The burning Amazon rainforests, with their jaguars, monkeys, and colorful birds, have grabbed global attention in a way the destruction of the world’s mossy peatlands never has. Yet protecting the world’s peatlands, which store at least twice as much carbon as forests, is critical in the fight against climate change.
Peatlands, also known as bogs, are created when the remains of plants are submerged in waterlogged lands, turning them, over time, into peat with the plants’ carbon still stored inside. Scotland has particularly high coverage of bogs, amounting to 20 percent of its land.
With that said, the Scottish Government estimates that roughly a third of the country’s total — roughly 600,000 hectares — have been degraded because farmers began digging ditches that drained water from the bogs and created rivers. Without the bogs’ acidic water there to preserve them, the dead plants in the peat start to degrade, releasing their carbon into the atmosphere as carbon dioxide. To correct past mistakes, landowners are being offered grants by the Scottish government to block the drainage ditches their predecessors were encouraged to dig. A total of €16.3 million ($18 million) has been made available this year to make this happen.

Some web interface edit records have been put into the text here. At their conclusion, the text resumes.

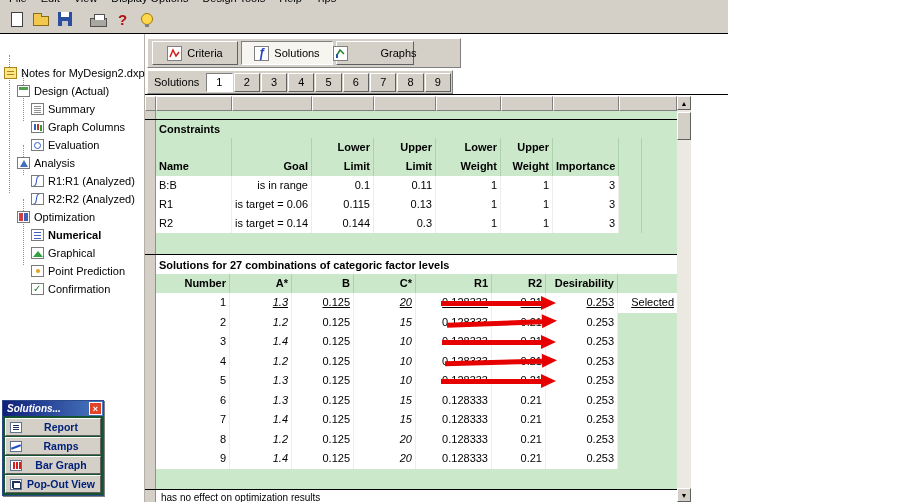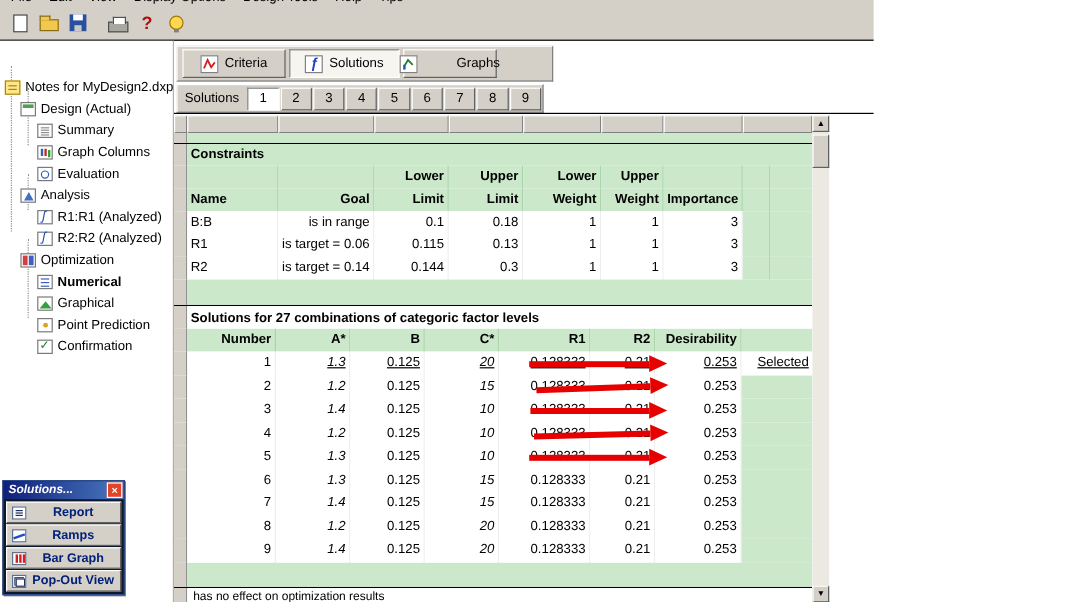"0.18" div.cell { text: 0.18 -> 0.11 }
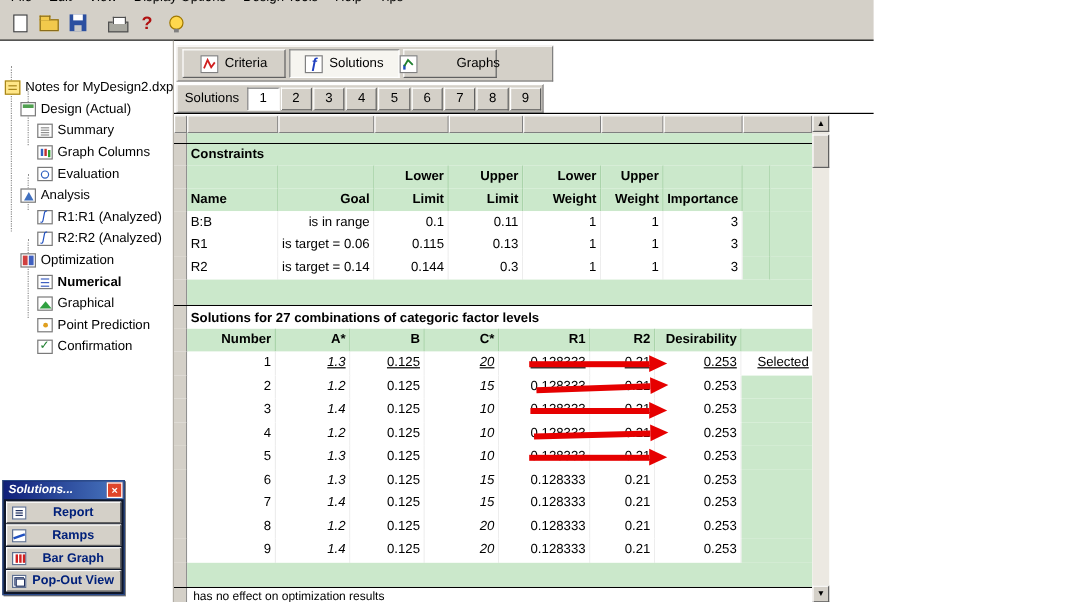"Solutions..." .palette { background: #0f172a -> #14532d }
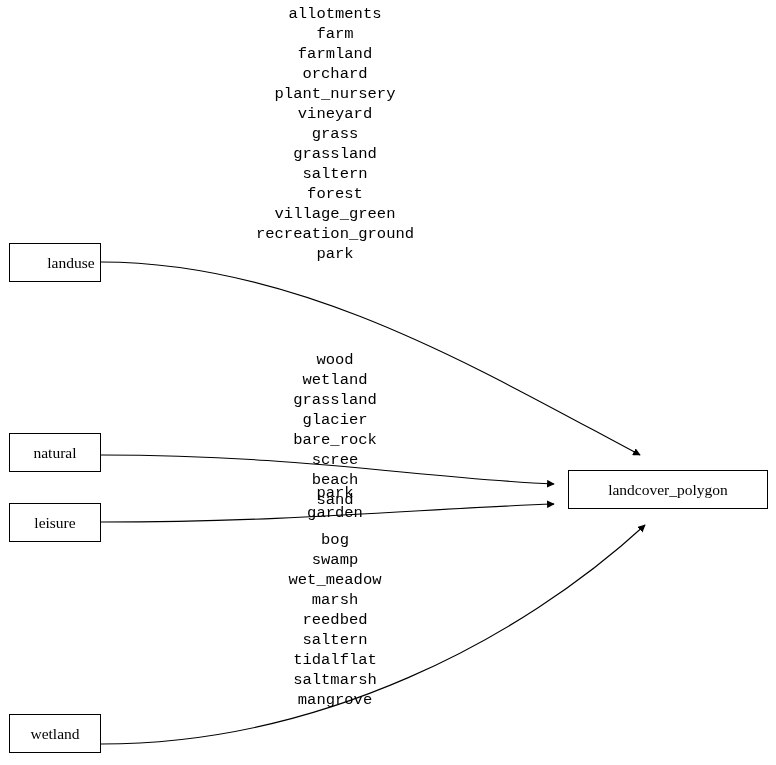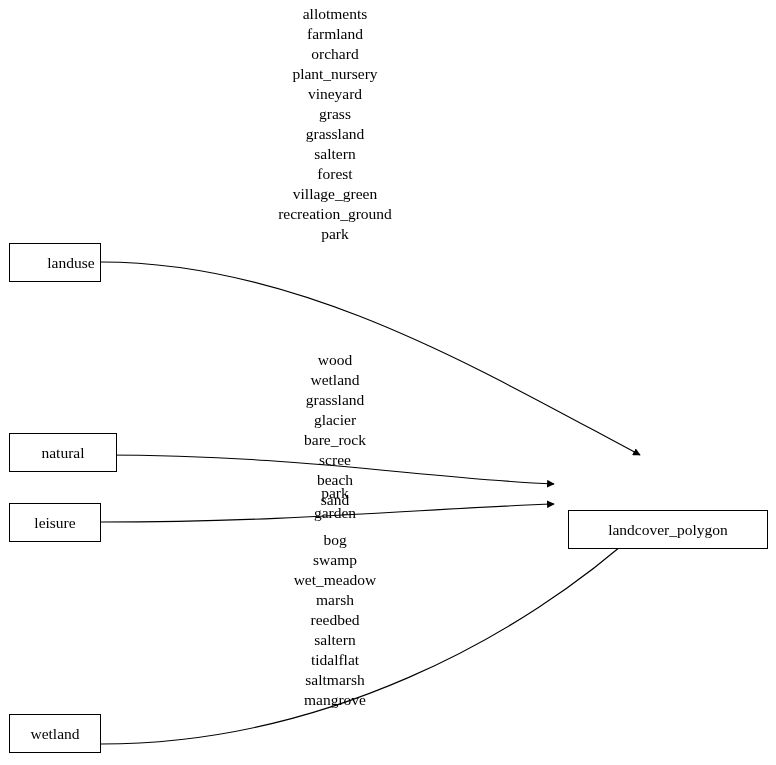"allotments" .label-group { font-family: none -> Liberation Mono, monospace }
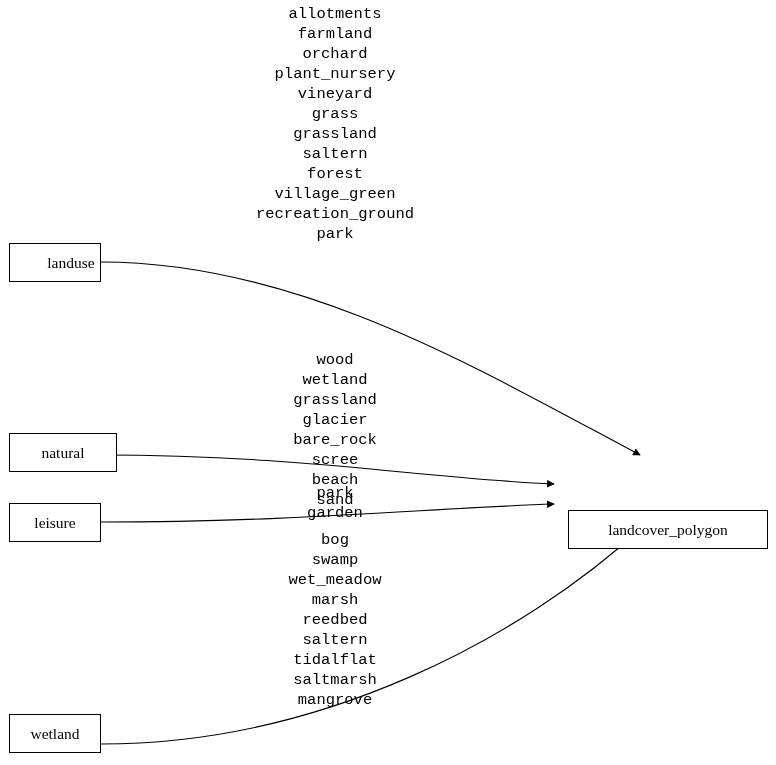"farm" div { html: none -> <div>farm</div> }
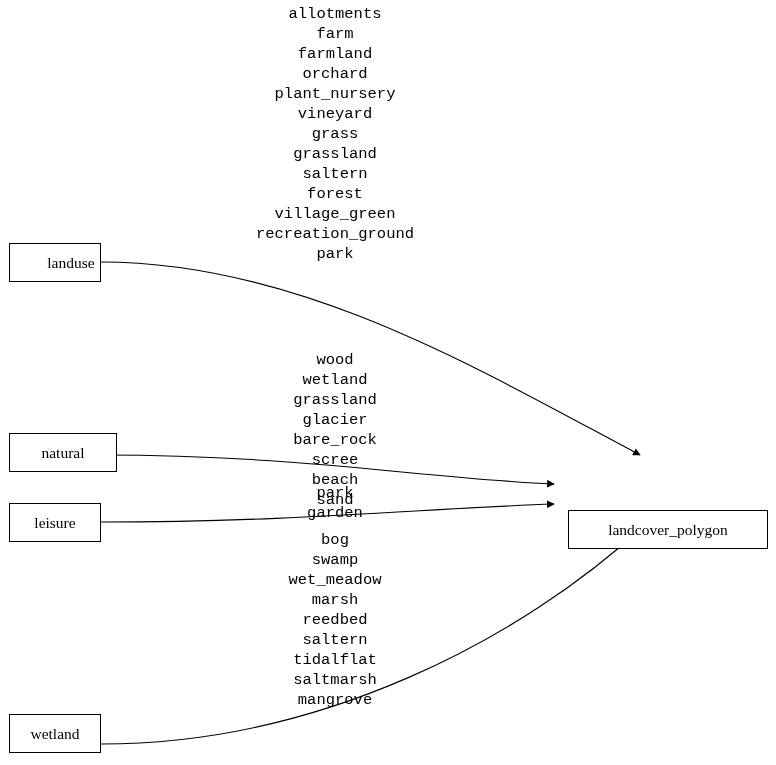"natural" div.node { width: 108px -> 92px }
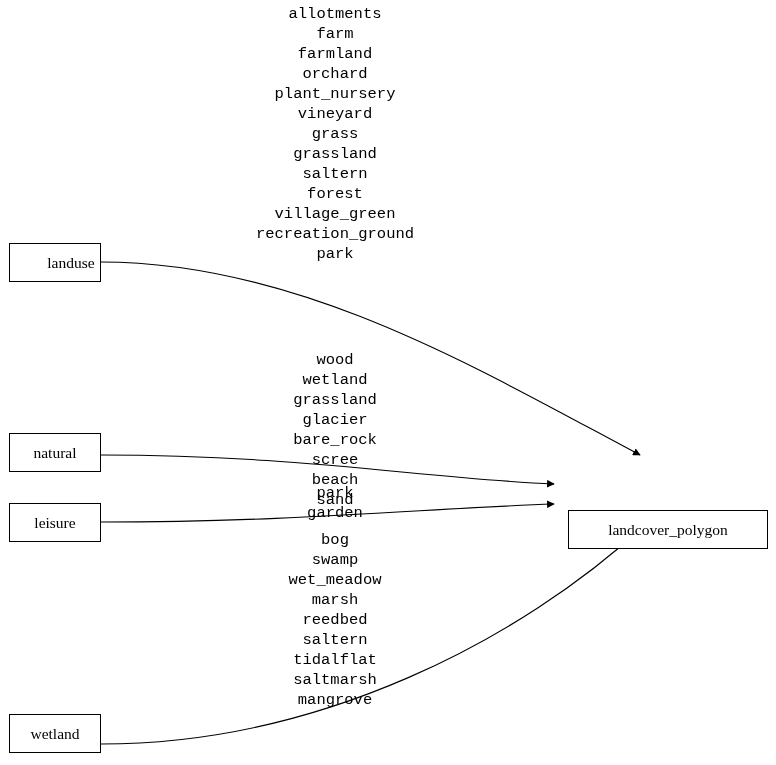"landcover_polygon" div.node { margin-top: 40px -> none }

The hope is that 50,000 hectares will have been restored by the end of 2020 and 250,000 hectares by 2030. The government believes the initiative will work since landowners have already discovered that the farming benefits of drainage were not as great as previously thought.
Scotland isn’t the only country trying to restore its carbon-absorbing peatlands. In South Africa, conservation has been combined with poverty relief as the government’s €56.6 ($63 million) ‘working for wetlands’ program has created 15,000 jobs in rewetting and controlling the erosion of 20 bogs.